No that was definatley the last one I typed, take a look. The bottom of the previous page.


----------



## lesofprimus (Nov 13, 2004)

OK I believe u....


----------



## cheddar cheese (Nov 13, 2004)

Good.


----------



## HealzDevo (Nov 13, 2004)

1. Supermarine Spitfire (All Marks).
2. North American P-51D Mustang.
3. Mitsubishi A62M Zero.
4. Messerscmitt Bf-109G.
5. Fokker Angelis Helicopter.

Not sure whether I am allowed the 5th as it is an early helicopter that was being used during the 2nd WW2 as a troop carrier. It was also used to carry weapons and therefore rates as a combat aircraft. Topic is unclear whether it is all meant to be fighters or tank killers so I added in the Fokker Angelis Helicopter because I thought it was cool. If so the last one is the German Jet the Me-262A-1.


----------



## the lancaster kicks ass (Nov 14, 2004)

as long as it was used by an airforce, naval air arm or army air command in a state of war with any axis or allied nation i think it can be counted, doesn't have to be a fighter or tank-buster either, it can be any type of plane...............


----------



## cheddar cheese (Nov 14, 2004)

Indeed it can.


----------



## the lancaster kicks ass (Nov 17, 2004)

although i don't believe anyone's gone for the storch yet.........


----------



## cheddar cheese (Nov 17, 2004)

Or the Avia B.534


----------



## the lancaster kicks ass (Nov 19, 2004)

has anyone gone for anything French??


----------



## Nonskimmer (Nov 19, 2004)

What did you have in mind?


----------



## cheddar cheese (Nov 19, 2004)

Potez 341


----------



## the lancaster kicks ass (Nov 20, 2004)

well no i was just asking if anyone has ever gone for a french plane...........


----------



## cheddar cheese (Nov 20, 2004)

Les' list should answer that question for you...


----------



## lesofprimus (Nov 20, 2004)

Huh??????


----------



## cheddar cheese (Nov 20, 2004)

lanc wants to know if anyone has ever included a french plane in their top 5; so I said a quick glance at the list you made should answer the query...


----------



## lesofprimus (Nov 20, 2004)

Oh.... I thought u meant my personal listing....


----------



## cheddar cheese (Nov 20, 2004)

Oh right sorry...my bad


----------



## the lancaster kicks ass (Nov 20, 2004)

> a quick glance



trust me, you can't have a "quick glance" at a list like that...................


----------



## lesofprimus (Nov 20, 2004)

Certainly not.. It took me forever to put that list together....


----------



## cheddar cheese (Nov 20, 2004)

Surely you would still be compiling it now if it was taking you forever...


----------



## lesofprimus (Nov 20, 2004)

Forever in a past tense.. It SEEMED like it took forever....

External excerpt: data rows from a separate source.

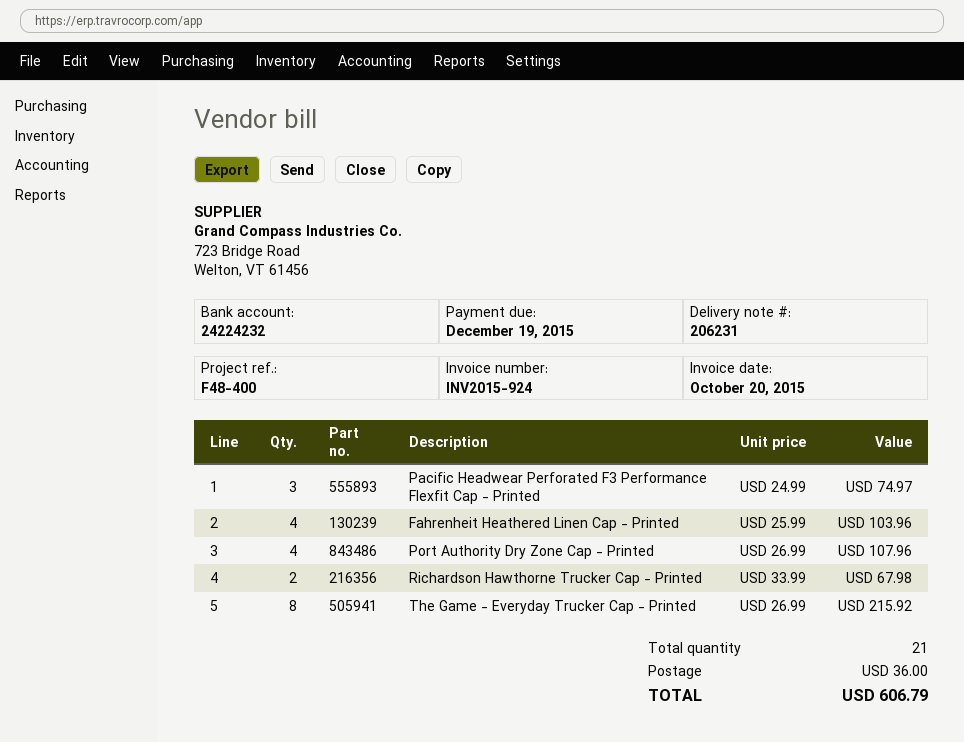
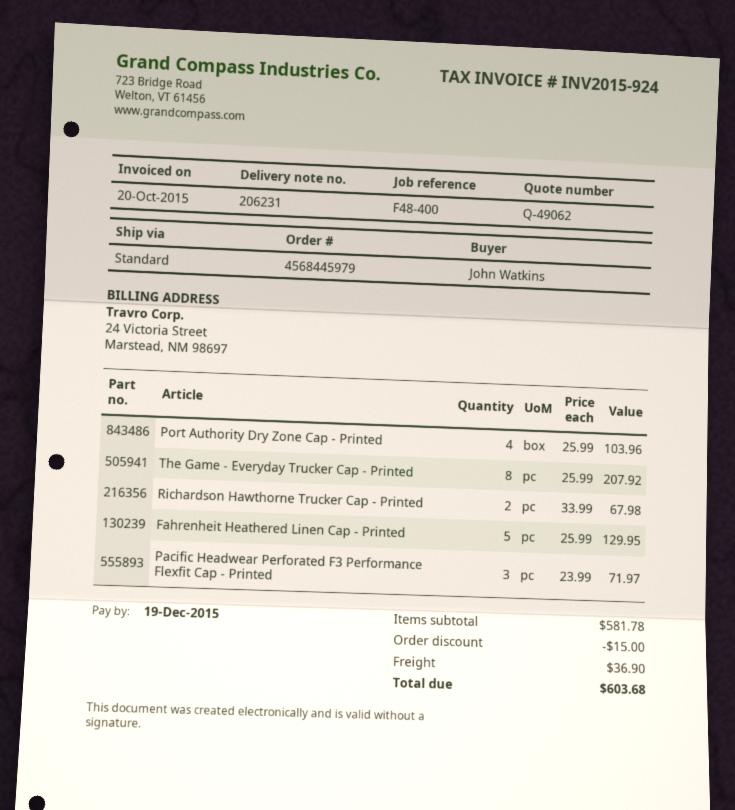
Pacific Headwear Perforated F3 Performance Flexfit Cap - Printed: 3 x 24.99 = 74.97 -> 3 x 23.99 = 71.97
Fahrenheit Heathered Linen Cap - Printed: 4 x 25.99 = 103.96 -> 5 x 25.99 = 129.95
Port Authority Dry Zone Cap - Printed: 4 x 26.99 = 107.96 -> 4 x 25.99 = 103.96
The Game - Everyday Trucker Cap - Printed: 8 x 26.99 = 215.92 -> 8 x 25.99 = 207.92
discount: none -> 15.00
shipping: 36.00 -> 36.90
total: 606.79 -> 603.68

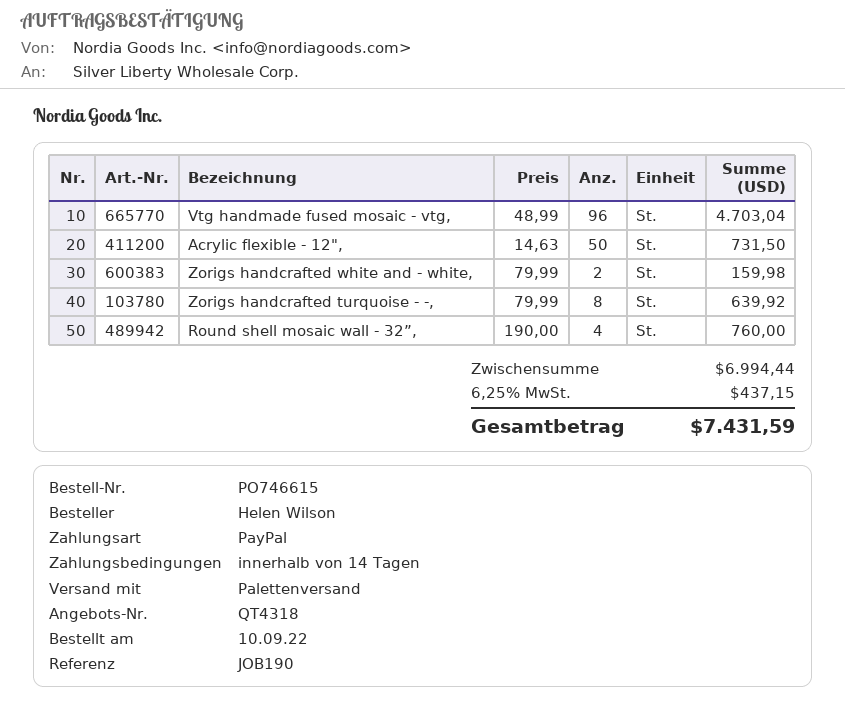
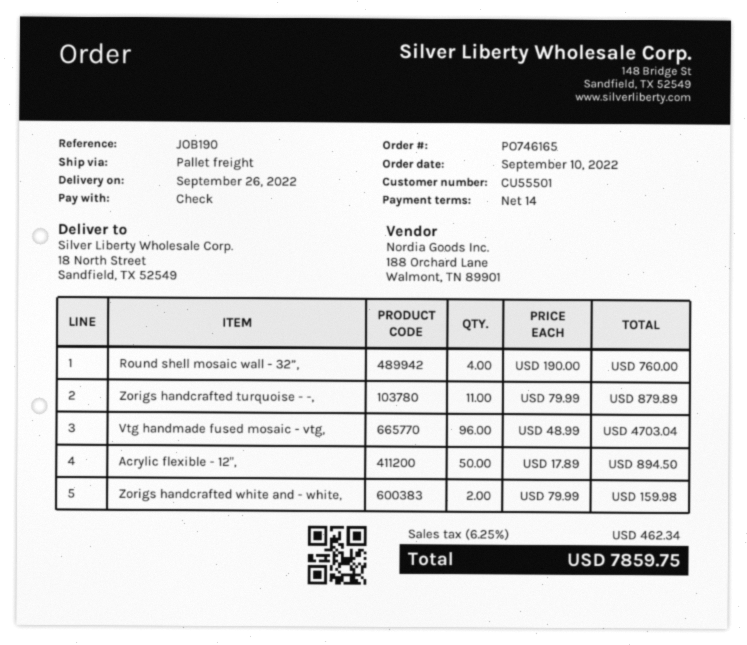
order number: PO746615 -> PO746165
payment method: PayPal -> cheque
Acrylic flexible - 12",: 50 x 14.63 = 731.50 -> 50 x 17.89 = 894.50
Zorigs handcrafted turquoise - -,: 8 x 79.99 = 639.92 -> 11 x 79.99 = 879.89
tax: 6.25% = 437.15 -> 6.25% = 462.34
total: 7431.59 -> 7859.75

Better use of the English language????


----------



## cheddar cheese (Nov 20, 2004)

Yeah, surely a simple "ages" or "a bloody long time" would suffice though


----------



## lesofprimus (Nov 20, 2004)

We dont use the word "Bloody" except in terms as such as:

"Ill have a BLOODY Mary"
"Damn that severed head sure is BLOODY"
"Carlos took his BLOODY Stump and waved it in the air"


----------



## cheddar cheese (Nov 20, 2004)

Shame, its very versatile


----------



## lesofprimus (Nov 20, 2004)

We use the work Fuck in place of ur Bloody......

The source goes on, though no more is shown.